シェアメディカルは12月22日、デジタル聴診デバイス「ネクステート」を活用したオンライン診療システム「ネクステート・シナプス」を2021年1月より提供開始すると発表した。
ネクステートは、機械式聴診器の微弱な音をデジタル化する生体音増幅型方式を採用したデジタル聴診デバイス。
オンライン診療システムのネクステート・シナプスでは、予め設定されたネクステート本体やタブレット、スマートフォンをセットで提供。さらに、LTE(4G)通信費も込みのサービスとなっているため、別途契約や回線工事などが不要で利用できる。
すでにオンライン診療システムを導入している医療機関においては、サービスを変えることなく使い慣れたシステムにアドオンする形で利用を続けられるという。
リリース時は、主に患宅に訪問する訪問看護師と診療所にいる医師をつなぐシーンでの利用を想定した可搬型と、医療施設の別棟・別室あるいは、車両などと医師の常駐する診察室とをつなぐことを想定する拠点型のサービスモデルを想定している。
同社によると、医師は視診・触診・聴診などの五感を使って診療しており、診断、処方を行う際は、対面診療が必要とする場合が多いという。
一方、感染症対策のために対面診療が行いにくい状況が急増。オンライン診療の重要性が再度評価されつつある。しかし、現在普及してきているオンライン診療ツールは、テレビ電話型であり、医師側からは身体所見をとるには不十分であるという意見がある。
同社が開発したデジタル聴診デバイスのネクステートは、聴診音を音声のまま通信することに成功。市販のヘッドフォンやスピーカーを使用したワイヤレス聴診という新しい聴診スタイルで非接触での聴診スタイルを確立した。
同社には、在宅診療時や発熱外来と医師のいる診察室をつなぎ、より遠距離から聴診を行いたいとする要望が数多く寄せられているという。しかし、多くのビデオ会議システムは聴診音をノイズとして捉えるため、通信時にカットしてしまい、聴診音を伝送することが困難であった。
そこで同社は、必要な周波数帯をバイオロジカルディープサウンド(BDS)と定義。

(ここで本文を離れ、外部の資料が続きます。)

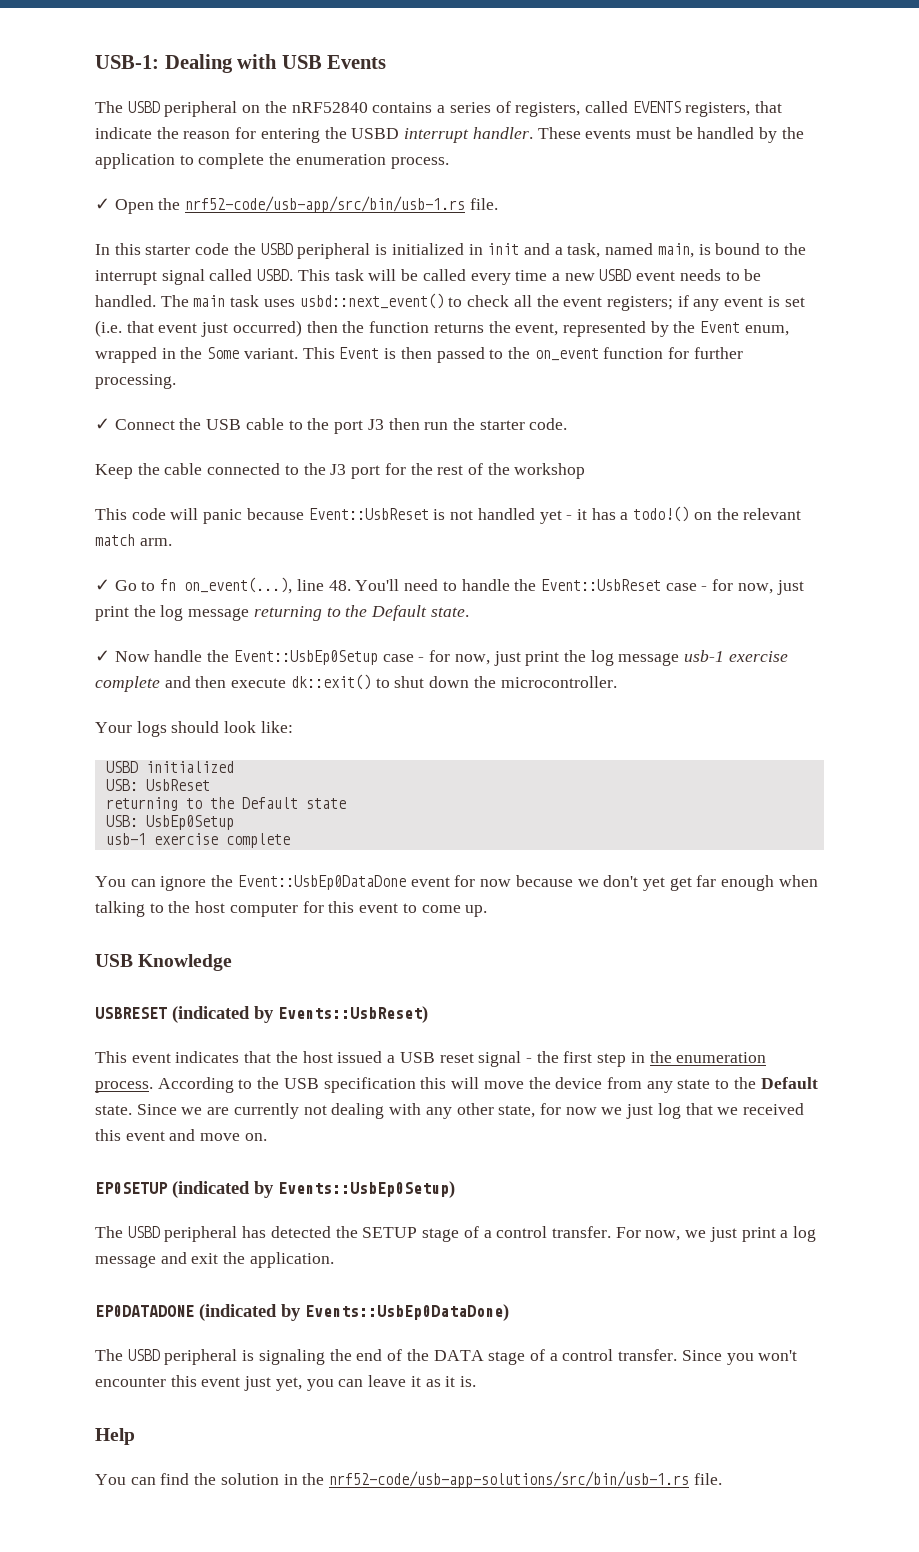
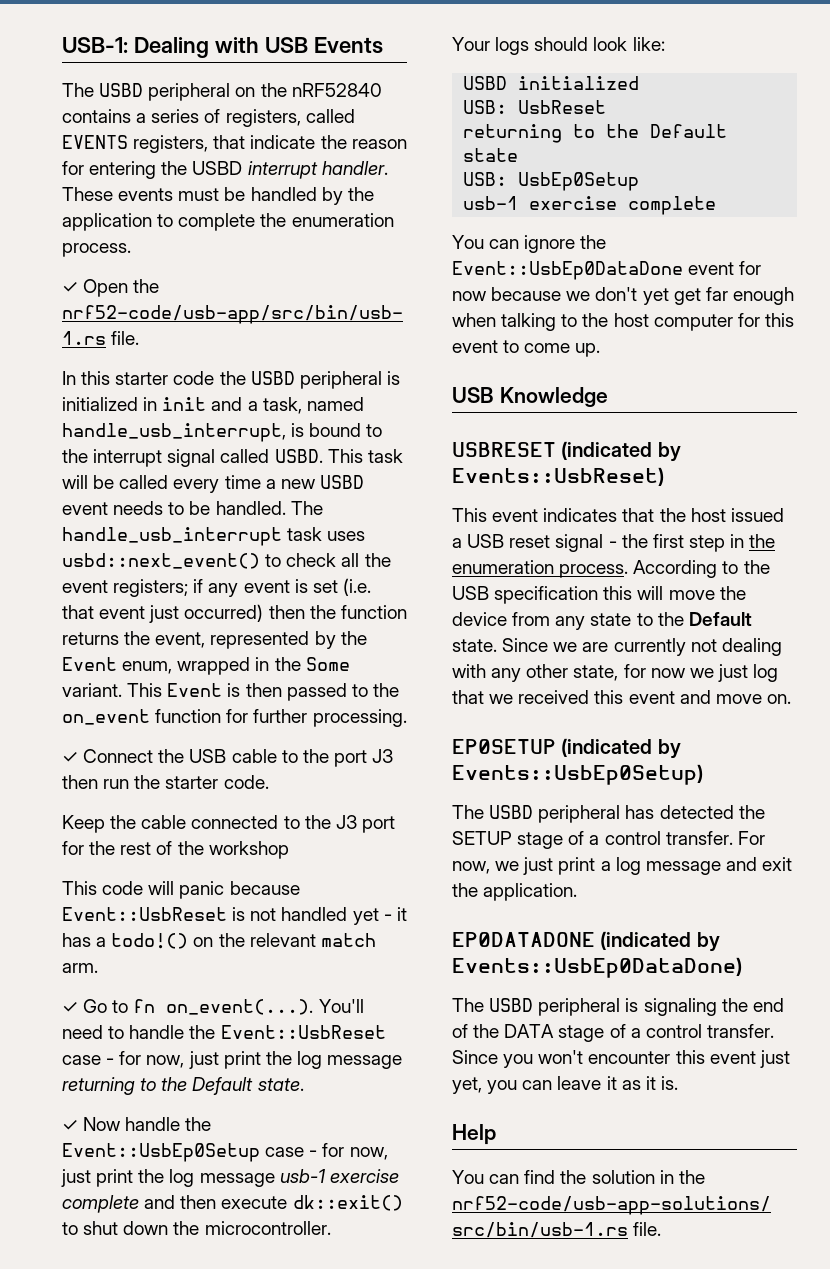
- In this starter code the USBD peripheral is initialized in init and a task, named main, is bound to the interrupt signal called USBD.
+ In this starter code the USBD peripheral is initialized in init and a task, named handle_usb_interrupt, is bound to the interrupt signal called USBD.
- The main task uses usbd::next_event() to check all the event registers; if any event is set (i.e. that event just occurred) then the function returns the event, represented by the Event enum, wrapped in the Some variant.
+ The handle_usb_interrupt task uses usbd::next_event() to check all the event registers; if any event is set (i.e. that event just occurred) then the function returns the event, represented by the Event enum, wrapped in the Some variant.
- ✓ Go to fn on_event(...), line 48. You'll need to handle the Event::UsbReset case - for now, just print the log message returning to the Default state.
+ ✓ Go to fn on_event(...). You'll need to handle the Event::UsbReset case - for now, just print the log message returning to the Default state.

低音域にある生体音を正確にリアルタイム伝送するためのアーキテクチャを開発した。また、エヌ・ティ・ティ・スマートコネクトが提供する音声・映像伝送システムと組み合わせ、インターネットを利用した遠隔地とのリアルタイム聴診を実現した。
同社では順次、既存の電子カルテやオンライン診療システム、AIシステム向け組み込み用SDKなどの提供も検討するという。